#### [PROBLEM TO WORK ON]
Below is a listing; repeat exactly the lines from the one containing "web site only." to the one containing "on your screen", both included.

#### [EXTRACTED RECORDS]
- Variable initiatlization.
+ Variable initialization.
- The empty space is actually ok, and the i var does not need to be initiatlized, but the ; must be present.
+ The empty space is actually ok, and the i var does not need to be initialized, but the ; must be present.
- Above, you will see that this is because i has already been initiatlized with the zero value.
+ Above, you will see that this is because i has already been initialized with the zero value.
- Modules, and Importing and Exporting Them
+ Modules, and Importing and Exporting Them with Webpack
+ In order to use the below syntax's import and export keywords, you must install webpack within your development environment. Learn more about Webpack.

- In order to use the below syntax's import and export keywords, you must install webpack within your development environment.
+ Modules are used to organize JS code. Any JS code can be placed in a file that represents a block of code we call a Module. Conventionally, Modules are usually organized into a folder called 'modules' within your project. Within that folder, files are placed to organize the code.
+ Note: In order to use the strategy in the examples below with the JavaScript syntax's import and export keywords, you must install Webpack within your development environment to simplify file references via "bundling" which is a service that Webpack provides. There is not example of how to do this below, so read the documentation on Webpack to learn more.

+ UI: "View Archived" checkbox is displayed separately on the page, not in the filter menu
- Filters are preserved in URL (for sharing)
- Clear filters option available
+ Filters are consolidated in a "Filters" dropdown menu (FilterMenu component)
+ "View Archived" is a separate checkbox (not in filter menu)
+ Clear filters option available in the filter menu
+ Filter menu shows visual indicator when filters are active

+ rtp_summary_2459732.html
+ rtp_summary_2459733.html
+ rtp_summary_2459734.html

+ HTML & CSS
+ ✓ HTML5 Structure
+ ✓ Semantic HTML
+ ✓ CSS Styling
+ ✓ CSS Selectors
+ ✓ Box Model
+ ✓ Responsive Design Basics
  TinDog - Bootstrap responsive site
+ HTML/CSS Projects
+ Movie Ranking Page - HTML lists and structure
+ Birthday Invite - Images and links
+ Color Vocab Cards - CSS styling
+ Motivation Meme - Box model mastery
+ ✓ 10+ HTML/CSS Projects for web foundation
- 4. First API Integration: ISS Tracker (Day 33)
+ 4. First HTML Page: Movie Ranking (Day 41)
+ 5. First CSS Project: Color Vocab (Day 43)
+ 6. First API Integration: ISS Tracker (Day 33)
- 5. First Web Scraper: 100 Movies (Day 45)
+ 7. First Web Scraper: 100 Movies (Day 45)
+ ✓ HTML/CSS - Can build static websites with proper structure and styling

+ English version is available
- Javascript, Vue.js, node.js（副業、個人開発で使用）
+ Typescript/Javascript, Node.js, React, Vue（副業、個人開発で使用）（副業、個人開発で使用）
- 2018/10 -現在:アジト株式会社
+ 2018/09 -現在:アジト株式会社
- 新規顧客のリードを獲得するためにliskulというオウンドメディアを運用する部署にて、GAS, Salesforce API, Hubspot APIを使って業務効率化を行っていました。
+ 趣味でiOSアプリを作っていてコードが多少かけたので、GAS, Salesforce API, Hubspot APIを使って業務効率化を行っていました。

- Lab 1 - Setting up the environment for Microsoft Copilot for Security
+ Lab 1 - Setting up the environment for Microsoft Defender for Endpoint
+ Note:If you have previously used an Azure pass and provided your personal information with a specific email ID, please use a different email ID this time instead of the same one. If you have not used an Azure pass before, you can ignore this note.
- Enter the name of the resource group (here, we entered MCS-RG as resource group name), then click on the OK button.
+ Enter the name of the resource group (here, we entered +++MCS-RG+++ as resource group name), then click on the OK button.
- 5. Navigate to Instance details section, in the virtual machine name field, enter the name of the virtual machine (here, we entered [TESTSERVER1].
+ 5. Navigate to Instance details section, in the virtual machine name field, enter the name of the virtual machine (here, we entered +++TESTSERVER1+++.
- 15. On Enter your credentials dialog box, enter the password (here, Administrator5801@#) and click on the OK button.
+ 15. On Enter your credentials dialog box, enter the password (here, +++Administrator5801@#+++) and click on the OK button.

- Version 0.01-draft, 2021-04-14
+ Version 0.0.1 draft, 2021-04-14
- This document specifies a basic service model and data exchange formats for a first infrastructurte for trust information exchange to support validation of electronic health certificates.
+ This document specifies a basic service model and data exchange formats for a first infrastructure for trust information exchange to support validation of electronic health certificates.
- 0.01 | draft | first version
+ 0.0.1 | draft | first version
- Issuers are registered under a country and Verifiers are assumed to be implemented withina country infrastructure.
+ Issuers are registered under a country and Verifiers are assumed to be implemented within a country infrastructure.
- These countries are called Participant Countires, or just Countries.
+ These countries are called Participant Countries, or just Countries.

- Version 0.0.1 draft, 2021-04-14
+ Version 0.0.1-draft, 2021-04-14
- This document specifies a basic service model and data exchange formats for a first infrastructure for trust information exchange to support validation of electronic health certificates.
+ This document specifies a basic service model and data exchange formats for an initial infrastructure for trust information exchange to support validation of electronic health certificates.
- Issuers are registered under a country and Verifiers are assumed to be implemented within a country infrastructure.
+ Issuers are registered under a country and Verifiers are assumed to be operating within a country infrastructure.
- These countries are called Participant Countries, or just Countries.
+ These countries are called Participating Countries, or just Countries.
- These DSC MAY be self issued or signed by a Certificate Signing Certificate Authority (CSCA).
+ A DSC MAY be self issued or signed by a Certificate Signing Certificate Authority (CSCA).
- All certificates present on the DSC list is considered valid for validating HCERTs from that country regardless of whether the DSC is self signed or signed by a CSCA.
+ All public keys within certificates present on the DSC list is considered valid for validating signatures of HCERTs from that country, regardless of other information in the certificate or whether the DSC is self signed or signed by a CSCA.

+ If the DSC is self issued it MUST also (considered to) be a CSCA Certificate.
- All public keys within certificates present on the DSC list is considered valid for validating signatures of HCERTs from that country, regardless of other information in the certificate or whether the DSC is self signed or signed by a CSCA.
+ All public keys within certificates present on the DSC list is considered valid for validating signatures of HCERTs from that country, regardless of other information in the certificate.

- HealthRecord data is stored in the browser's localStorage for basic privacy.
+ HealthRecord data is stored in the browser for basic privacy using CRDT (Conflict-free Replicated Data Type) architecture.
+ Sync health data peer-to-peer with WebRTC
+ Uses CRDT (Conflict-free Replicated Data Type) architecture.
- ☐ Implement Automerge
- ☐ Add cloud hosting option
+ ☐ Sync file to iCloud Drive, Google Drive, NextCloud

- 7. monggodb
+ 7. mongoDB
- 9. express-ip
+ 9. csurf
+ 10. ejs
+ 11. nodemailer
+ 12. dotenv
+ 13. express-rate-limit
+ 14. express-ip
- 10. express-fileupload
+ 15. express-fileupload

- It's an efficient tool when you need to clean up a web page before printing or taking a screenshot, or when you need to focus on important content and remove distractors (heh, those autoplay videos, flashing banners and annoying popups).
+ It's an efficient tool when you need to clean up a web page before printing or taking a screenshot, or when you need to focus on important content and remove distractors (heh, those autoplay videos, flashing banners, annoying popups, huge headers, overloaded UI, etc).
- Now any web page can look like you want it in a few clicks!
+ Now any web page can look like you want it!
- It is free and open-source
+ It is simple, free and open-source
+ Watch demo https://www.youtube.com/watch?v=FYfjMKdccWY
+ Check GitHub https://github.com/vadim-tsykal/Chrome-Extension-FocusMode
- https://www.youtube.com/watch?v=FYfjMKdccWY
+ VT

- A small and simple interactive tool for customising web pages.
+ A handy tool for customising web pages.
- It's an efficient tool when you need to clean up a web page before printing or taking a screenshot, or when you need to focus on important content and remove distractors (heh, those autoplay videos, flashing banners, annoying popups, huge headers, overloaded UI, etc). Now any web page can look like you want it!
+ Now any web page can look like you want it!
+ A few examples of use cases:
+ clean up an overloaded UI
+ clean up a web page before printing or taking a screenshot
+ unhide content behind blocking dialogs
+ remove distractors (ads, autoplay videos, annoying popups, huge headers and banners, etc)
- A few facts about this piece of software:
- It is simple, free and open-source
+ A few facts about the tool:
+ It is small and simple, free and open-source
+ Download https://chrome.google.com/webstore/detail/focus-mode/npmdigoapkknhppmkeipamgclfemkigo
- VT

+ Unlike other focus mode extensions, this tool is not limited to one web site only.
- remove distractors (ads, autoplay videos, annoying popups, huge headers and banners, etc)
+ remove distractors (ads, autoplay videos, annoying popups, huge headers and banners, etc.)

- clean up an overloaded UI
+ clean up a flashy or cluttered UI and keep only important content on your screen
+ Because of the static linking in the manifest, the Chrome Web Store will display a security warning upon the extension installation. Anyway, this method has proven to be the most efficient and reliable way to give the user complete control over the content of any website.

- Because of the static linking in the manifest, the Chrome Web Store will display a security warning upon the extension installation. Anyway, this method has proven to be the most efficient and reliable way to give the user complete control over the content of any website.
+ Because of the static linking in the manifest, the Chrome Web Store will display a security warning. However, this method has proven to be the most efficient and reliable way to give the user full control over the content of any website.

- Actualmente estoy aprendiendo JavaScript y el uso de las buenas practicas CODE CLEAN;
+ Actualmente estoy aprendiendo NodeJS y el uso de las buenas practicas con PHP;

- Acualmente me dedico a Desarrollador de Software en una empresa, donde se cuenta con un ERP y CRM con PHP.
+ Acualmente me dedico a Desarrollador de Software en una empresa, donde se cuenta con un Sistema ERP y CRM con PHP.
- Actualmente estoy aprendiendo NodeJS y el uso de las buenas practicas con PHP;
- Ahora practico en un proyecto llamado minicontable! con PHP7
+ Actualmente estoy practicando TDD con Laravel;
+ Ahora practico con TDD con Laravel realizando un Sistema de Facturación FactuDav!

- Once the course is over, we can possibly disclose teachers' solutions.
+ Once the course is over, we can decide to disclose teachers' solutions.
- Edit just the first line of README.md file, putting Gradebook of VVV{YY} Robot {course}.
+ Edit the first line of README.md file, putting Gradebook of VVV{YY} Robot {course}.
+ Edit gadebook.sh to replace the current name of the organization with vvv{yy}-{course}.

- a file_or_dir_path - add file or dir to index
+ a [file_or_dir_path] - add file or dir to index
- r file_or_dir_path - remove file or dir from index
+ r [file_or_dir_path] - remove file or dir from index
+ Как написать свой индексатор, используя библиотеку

#### [EXERCISE RESPONSE]
+ Unlike other focus mode extensions, this tool is not limited to one web site only.
- remove distractors (ads, autoplay videos, annoying popups, huge headers and banners, etc)
+ remove distractors (ads, autoplay videos, annoying popups, huge headers and banners, etc.)

- clean up an overloaded UI
+ clean up a flashy or cluttered UI and keep only important content on your screen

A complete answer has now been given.